Une décision prise dans un contexte sécuritaire toujours alarmant. Haïti fait face à la violence des gangs, aux violations massives des droits humains et à des institutions publiques affaiblies.
Sur le terrain, la violence s'étend. Le Secrétaire général signale une intensification dans l'Artibonite et le Centre, avec une poussée des groupes armés vers le Sud-Est.
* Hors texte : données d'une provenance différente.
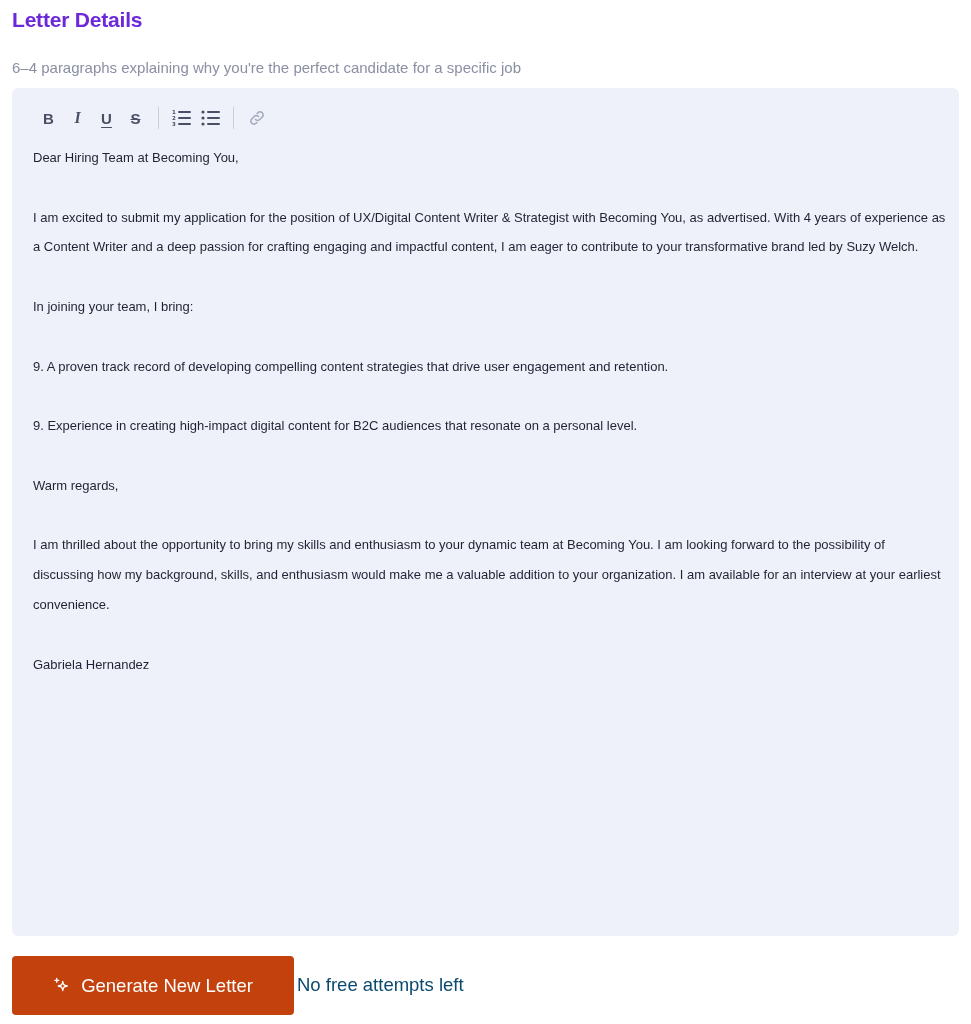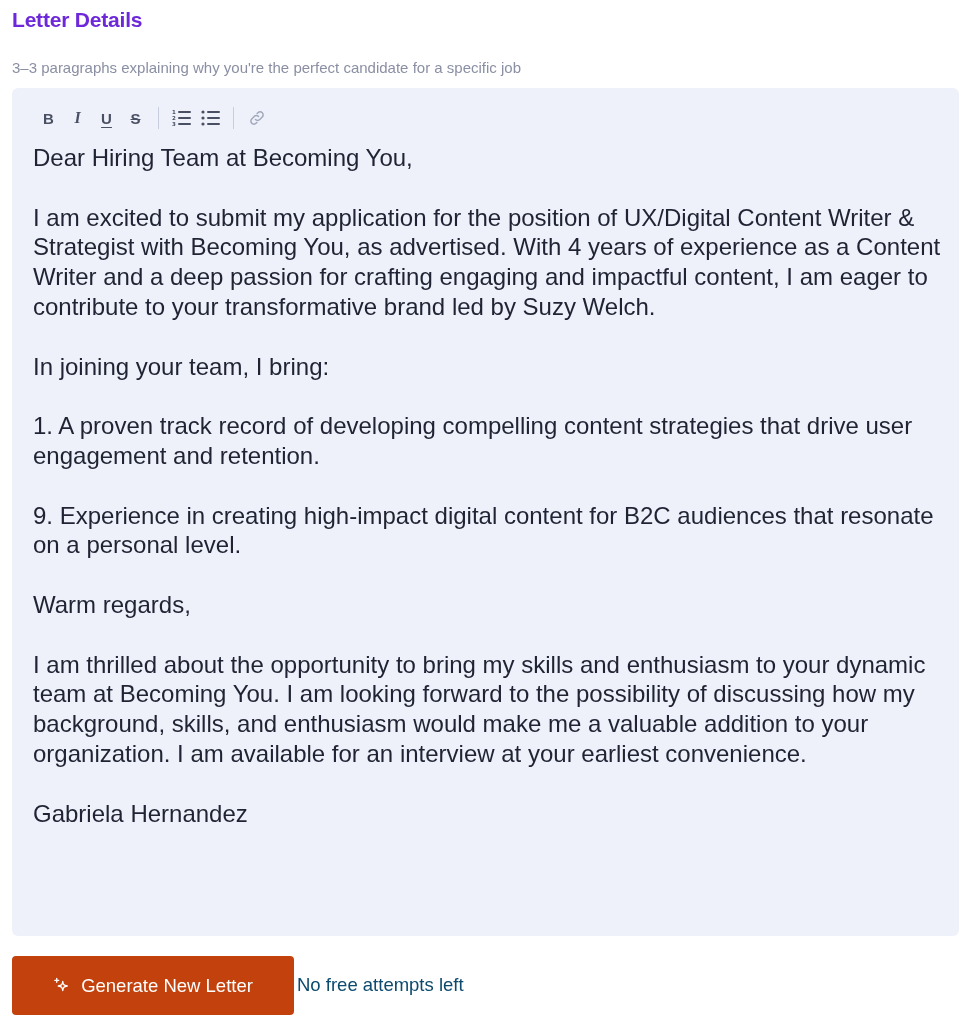--- a/index.html
+++ b/index.html
@@ -58,7 +58,7 @@
 <body>
 
 <div class="title">Letter Details</div>
-<div class="subtitle">3–3 paragraphs explaining why you're the perfect candidate for a specific job</div>
+<div class="subtitle">6–4 paragraphs explaining why you're the perfect candidate for a specific job</div>
 
 <div class="editor">
   <div class="toolbar">

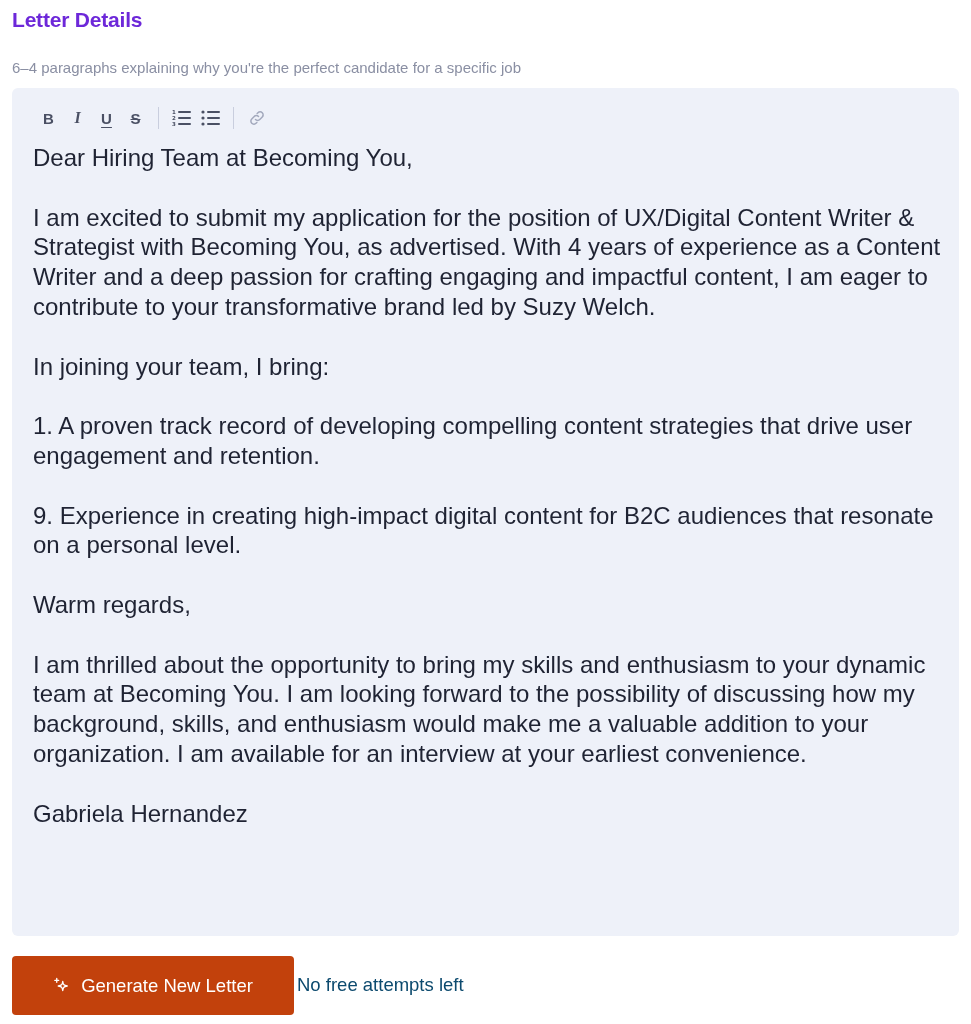--- a/index.html
+++ b/index.html
@@ -37,7 +37,7 @@
 
     .letter {
       position: absolute; left: 21px; top: 55px; width: 915px;
-      font-size: 24px; line-height: 29.8px; color: #1f2333;
+      font-size: 13px; line-height: 29.8px; color: #1f2333;
     }
     .letter p { margin: 0 0 29.8px 0; }
     .letter p:last-child { margin-bottom: 16px; }

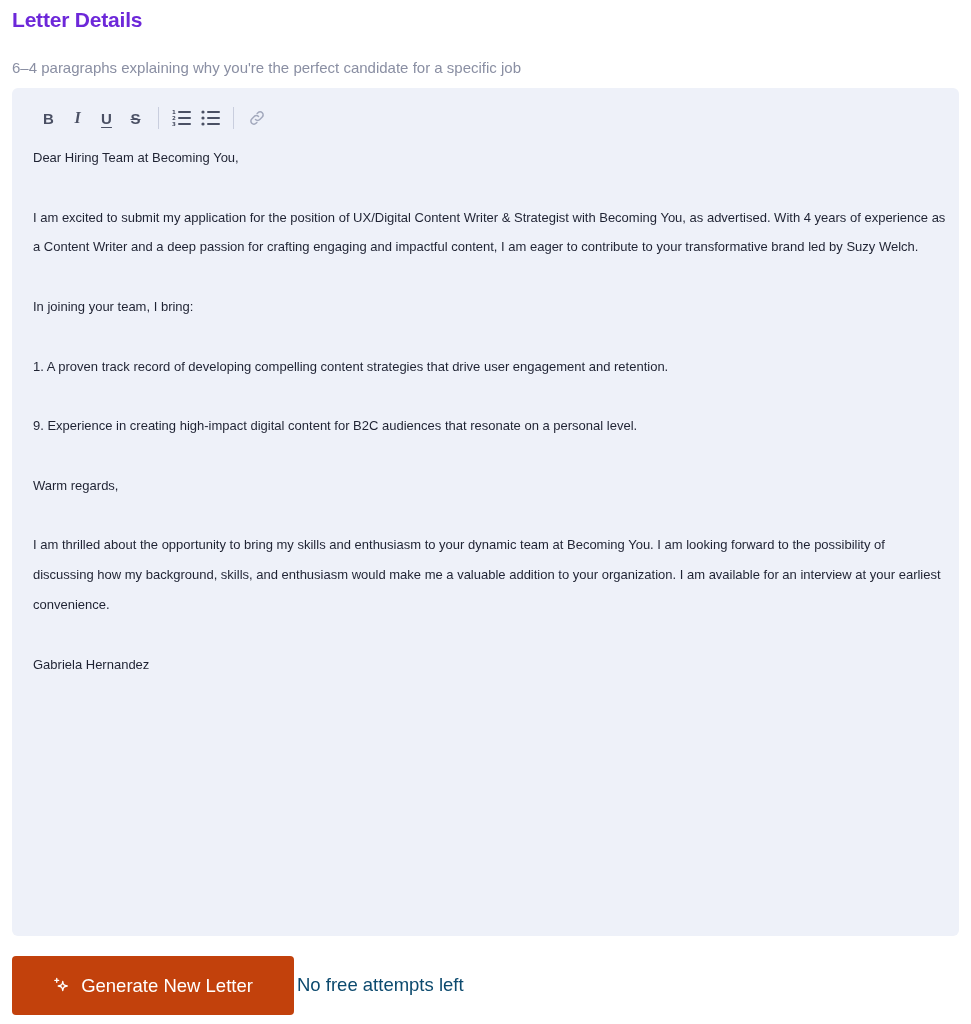--- a/index.html
+++ b/index.html
@@ -114,7 +114,7 @@
     <p>Dear Hiring Team at Becoming You,</p>
     <p>I am excited to submit my application for the position of UX/Digital Content Writer &amp; Strategist with Becoming You, as advertised. With 4 years of experience as a Content Writer and a deep passion for crafting engaging and impactful content, I am eager to contribute to your transformative brand led by Suzy Welch.</p>
     <p>In joining your team, I bring:</p>
-    <p>1. A proven track record of developing compelling content strategies that drive user engagement and retention.</p>
+    <p>9. A proven track record of developing compelling content strategies that drive user engagement and retention.</p>
     <p>9. Experience in creating high-impact digital content for B2C audiences that resonate on a personal level.</p>
     <p>Warm regards,</p>
     <p>I am thrilled about the opportunity to bring my skills and enthusiasm to your dynamic team at Becoming You. I am looking forward to the possibility of discussing how my background, skills, and enthusiasm would make me a valuable addition to your organization. I am available for an interview at your earliest convenience.</p>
Des affrontements sont aussi signalés entre Cité-Soleil et Croix-des-Bouquets.
Le bilan humain est lourd. Entre le 1er mars et le 31 mai 2026, 825 cas de violences sexuelles ont été documentés, dont 84 % de viols collectifs, selon le rapport de l'ONU.
Les prisons craquent. Au 30 juin, 7 563 détenus pour un taux d'occupation de 313 %. 82 % sont en détention préventive, dont 413 femmes et 263 mineurs.
Malgré tout, le BINUH poursuit son travail politique. Consultations, sensibilisation des jeunes électeurs, formation de 369 journalistes dans cinq départements et accord sur le budget des élections sont au programme.
La création de pôles judiciaires spécialisés pour les crimes de masse, les violences sexuelles et les crimes financiers est aussi annoncée, alors que les enjeux sécuritaires, judiciaires et politiques restent liés.